→ **What the task requires**:
Your task is to repeat the entries underneath exactly, minus the pictures.

━━━━━━━━━━━━━━━━

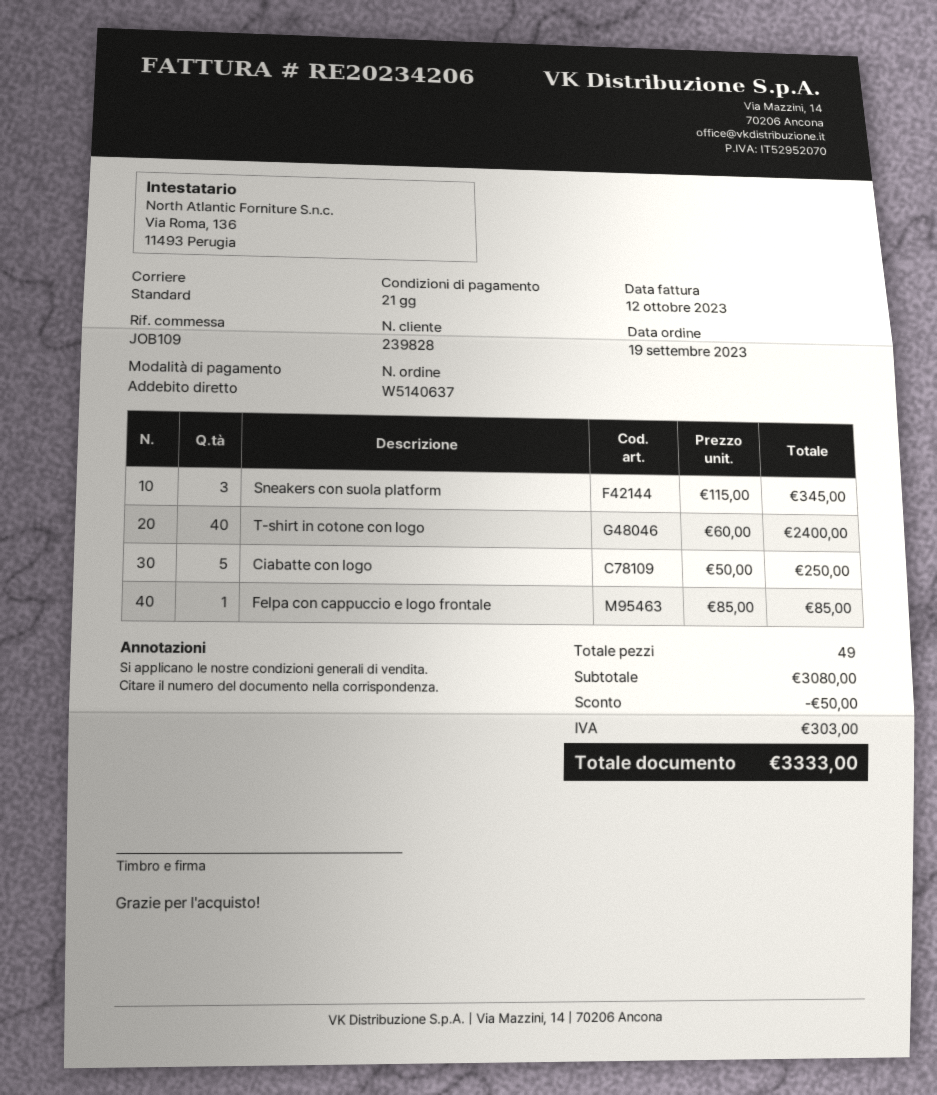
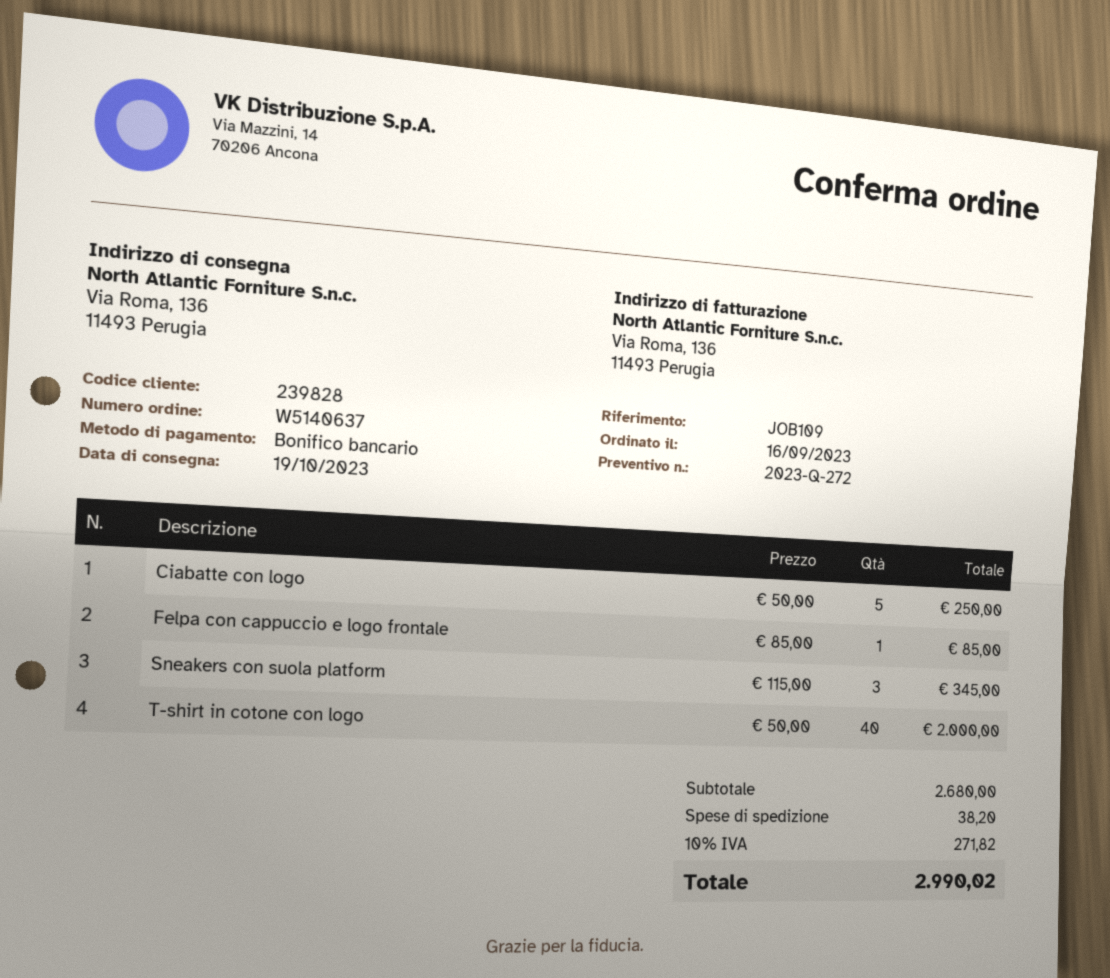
order date: 2023-09-19 -> 2023-09-16
payment method: direct debit -> bank transfer
T-shirt in cotone con logo: 40 x 60.00 = 2400.00 -> 40 x 50.00 = 2000.00
subtotal: 3080.00 -> 2680.00
discount: 50.00 -> none
shipping: none -> 38.20
tax: 303.00 -> 271.82
total: 3333.00 -> 2990.02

━━━━━━━━━━━━━━━━

→ **Task response**:
order date: 2023-09-19 -> 2023-09-16
payment method: direct debit -> bank transfer
T-shirt in cotone con logo: 40 x 60.00 = 2400.00 -> 40 x 50.00 = 2000.00
subtotal: 3080.00 -> 2680.00
discount: 50.00 -> none
shipping: none -> 38.20
tax: 303.00 -> 271.82
total: 3333.00 -> 2990.02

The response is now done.